In December 2005, the EC kicked the pressure up another notch: It gave Microsoft until Jan. 25, 2006, to comply with the ruling or else be fined $2.37 million a day, retroactive to Dec. 15, 2005.

Microsoft legal chief Brad Smith was nonplussed, responding, “We’ve shipped a new version of Windows, we’ve paid a historic fine, and we’ve provided unprecedented access to Microsoft technology to promote interoperability with other industry players. In total, we have now responded to more than 100 requests from the Commission” (bbc News, Dec. 22, 2005).

It wasn’t enough. Additionally, on Jan. 25, 2006, Mr. Smith announced that Microsoft would license the source code for its Windows operating system to its competitors—another serious step, but one that still did not prevent what would ultimately become hundreds of millions of dollars in fines.

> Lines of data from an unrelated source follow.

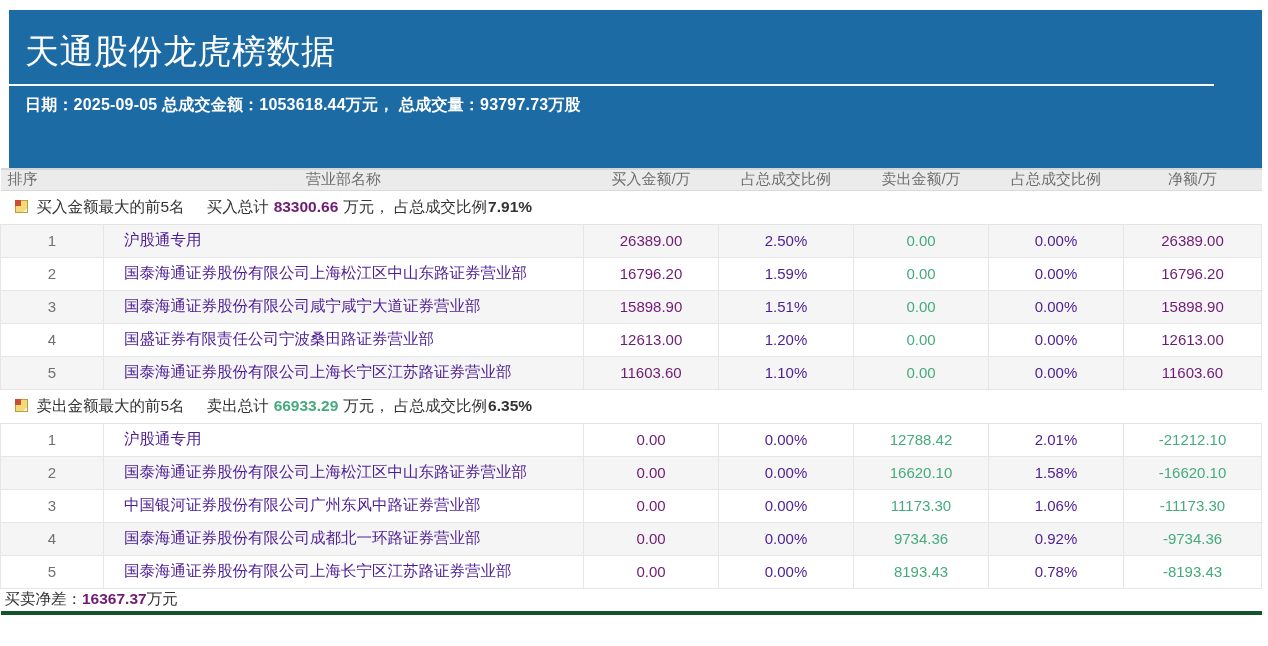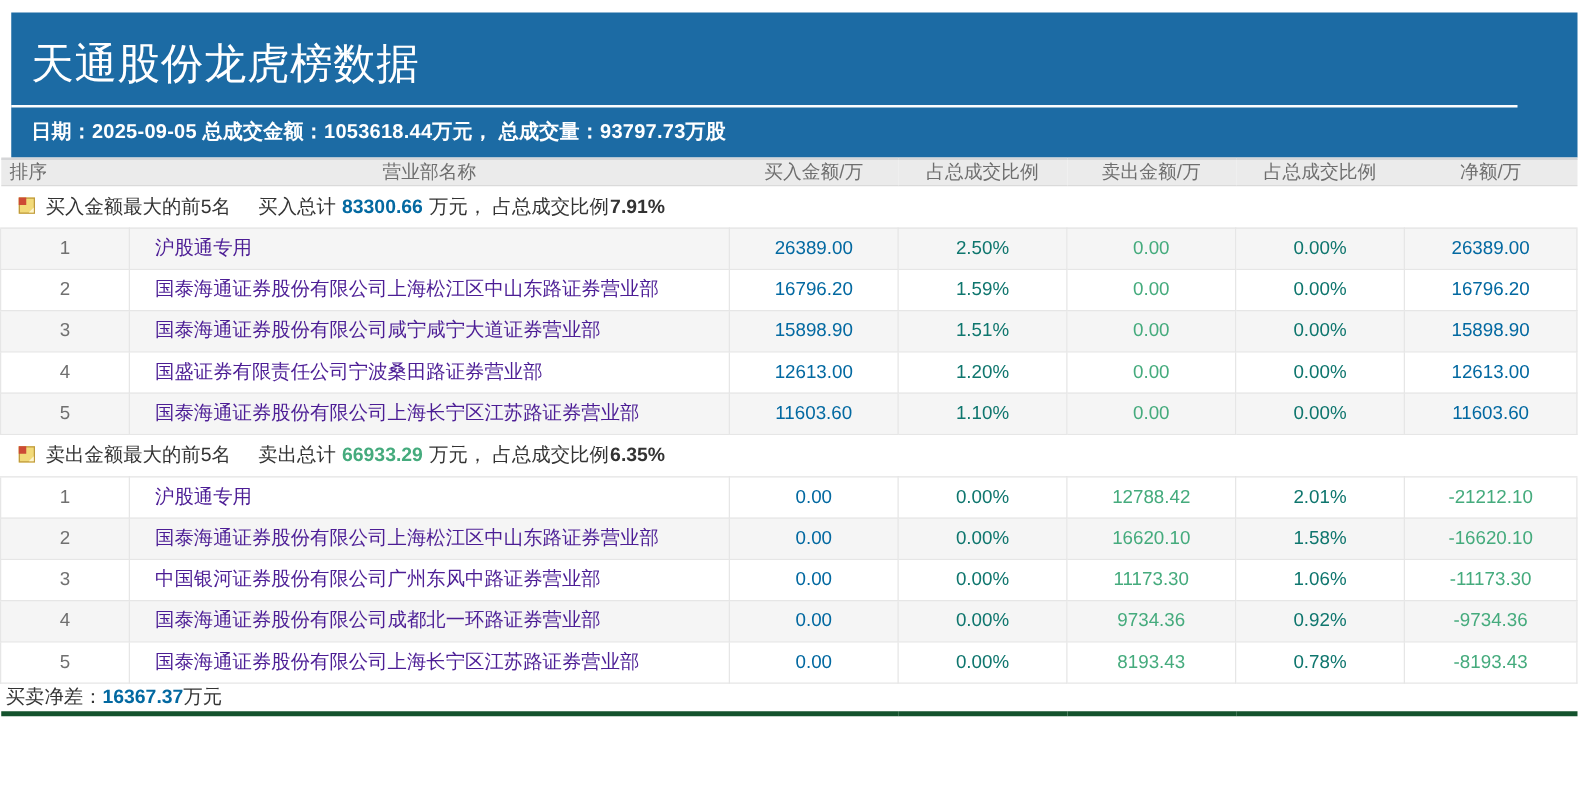"天通股份龙虎榜数据" .hero { height: 116px -> 158px }
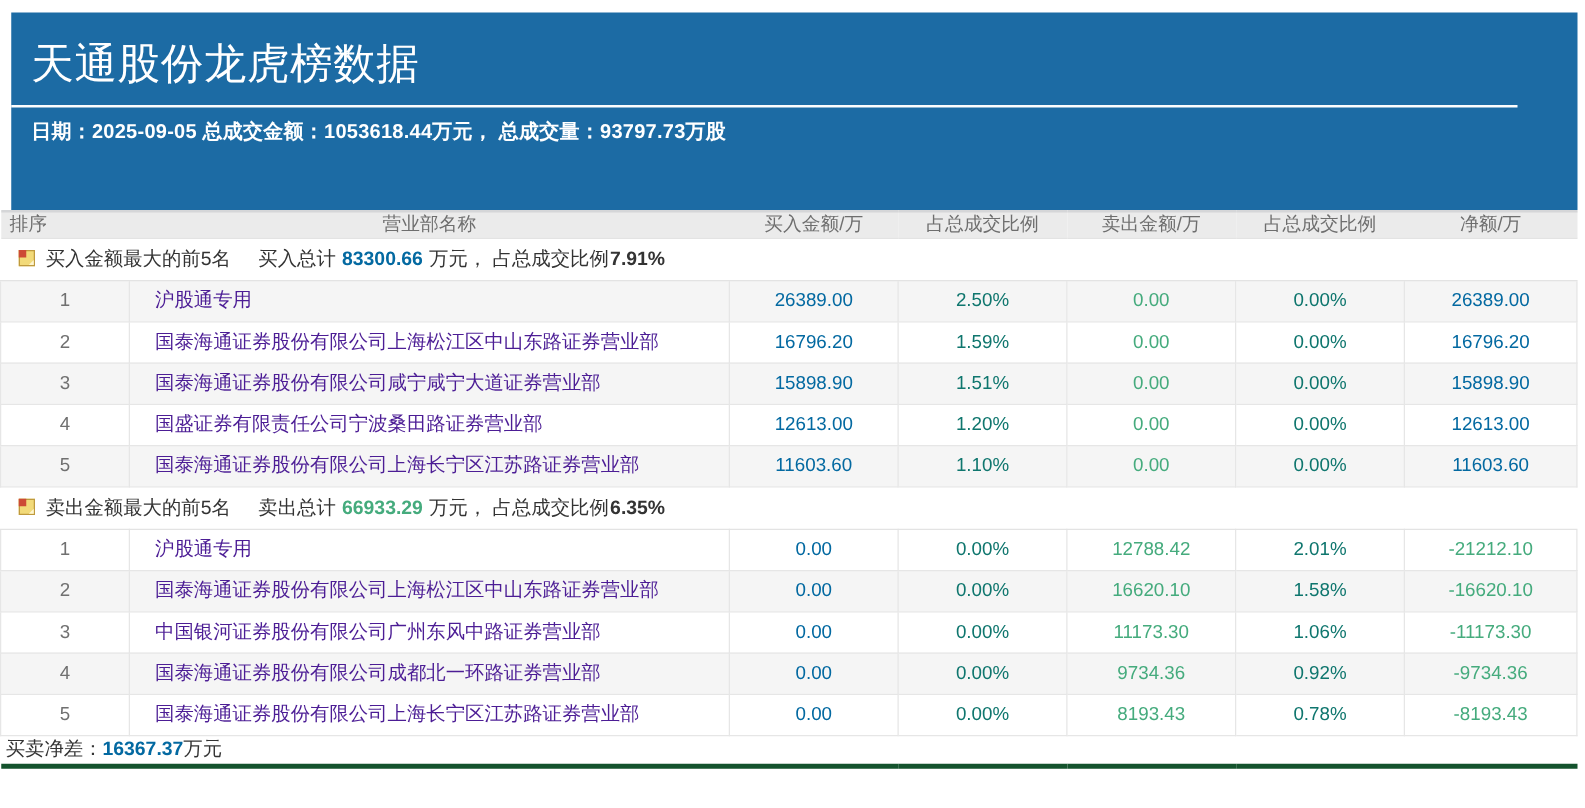"83300.66" .red { color: #0369a1 -> #701a75 }
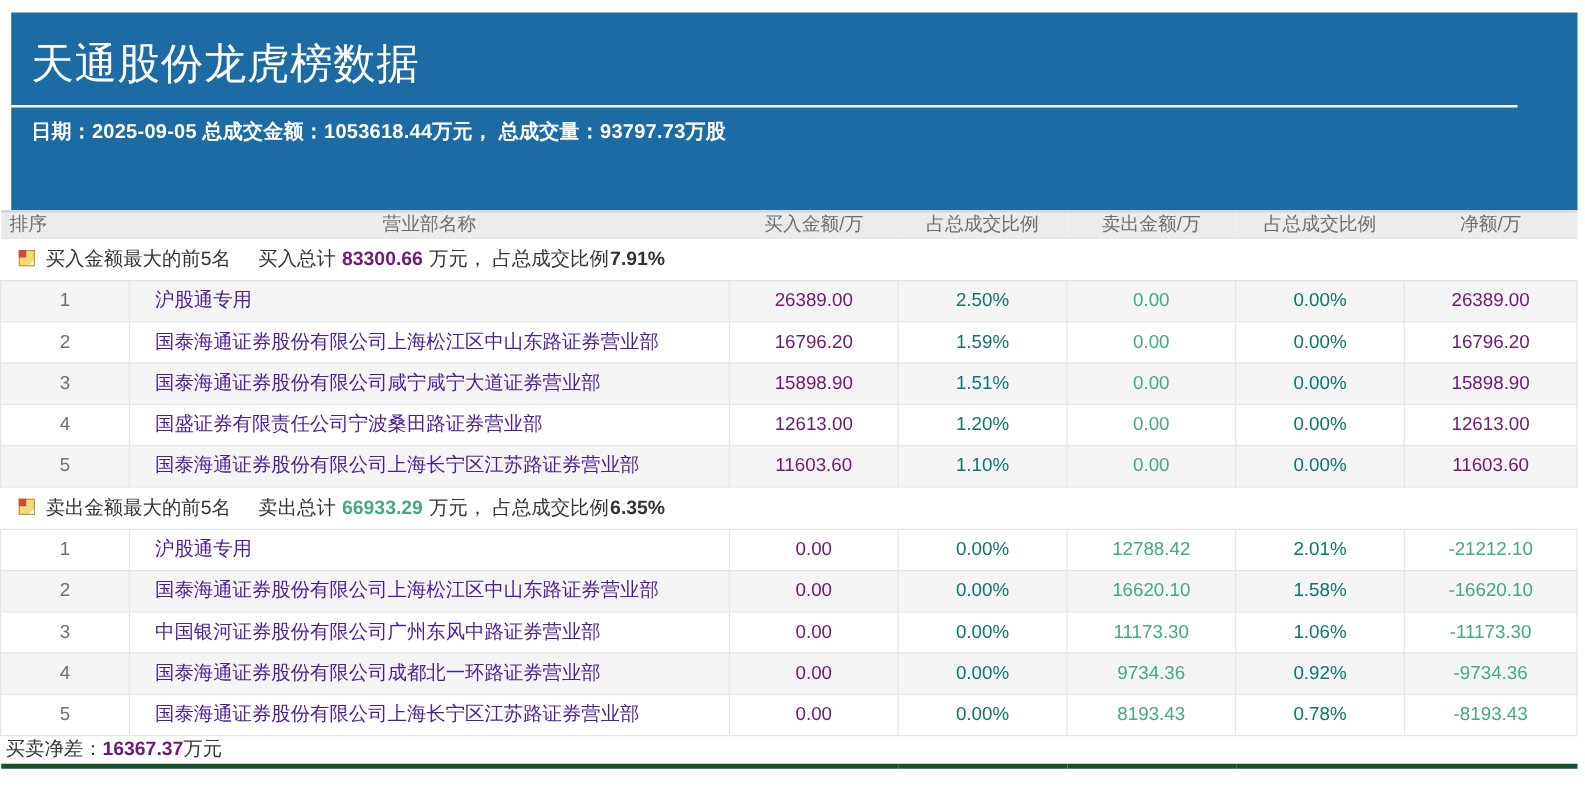"2.50%" td.pct { color: #0f766e -> #4c1d95 }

The EU went beyond what was required to please Microsoft’s rivals. By requiring “full interoperability,” the EU essentially forces Microsoft to not only make its software compatible with its rivals, but also to disclose exactly how its software works—in other words, to give away the result of its millions of dollars in research and product-development expenses. Its competitors, now privy to those results, have a significant body of work already completed for them. It would be illegal to reverse-engineer a competitor’s software to obtain similar results, but now there is no need: Microsoft is now forced to give that knowledge away.

Microsoft has also reduced its royalty fees for a worldwide license with patents from 7 percent to a paltry 0.4 percent. If that is deemed too steep, a simple €10,000 payment will open the door to full access and interoperability information. Plus, Microsoft is forbidden to assert its patents against non-commercial open-source programs.

Commissioner Kroes has painted the bullying of Microsoft as a “victory for the consumer.” Meanwhile, the EU grows into the world’s most omnipresent regulating body. It has successfully enforced rulings on a foreign company and established a precedent that has broad implications for the entire world’s software market.

One, the idea that software makers must expose their design secrets is appalling. Two, the notion that added functionality should require a new product, new pricing, and separate availability has broad implications for many software makers. For instance, Apple’s entire business model is predicated on closed systems controlled exclusively by Apple with a single operating system. Microsoft’s latest operating system, Windows Vista, has four different levels. No consumer wants that—but the EU does. The losers here are many—and, contrary to Commissioner Kroes’s assertion, the consumer is among them.

Microsoft would never have lost this case in the United States, where regulatory standards are less strict. As Nicholas Economides from the Stern School of Business observed, this means “global companies need to comply with the most strict antitrust standards, wherever they may be, and however they may evolve.” Since the strictest standards will always be those of the EU Commission, Europe has guaranteed its position as the regulatory body of the world.

The EU has already demonstrated that it wields sufficient power to topple the Microsoft giant, and the U.S. did nothing to intervene. Consequently, the U.S. has lost the right to regulate how business is conducted by U.S.-based businesses. Other technology companies—Intel, amd, Apple, Sony and Toshiba—have already begun to feel the EU’s regulatory weight. Now, these companies know they will have to fall in line with EU regulations, not U.S. law. For more information on how these companies have been targeted by the EU, read “The Long Arm of European Law” from the October Trumpet.

The goal for Europe is global dominance in the business world—a goal made far more achievable when it serves as both judge and jury, even overseas.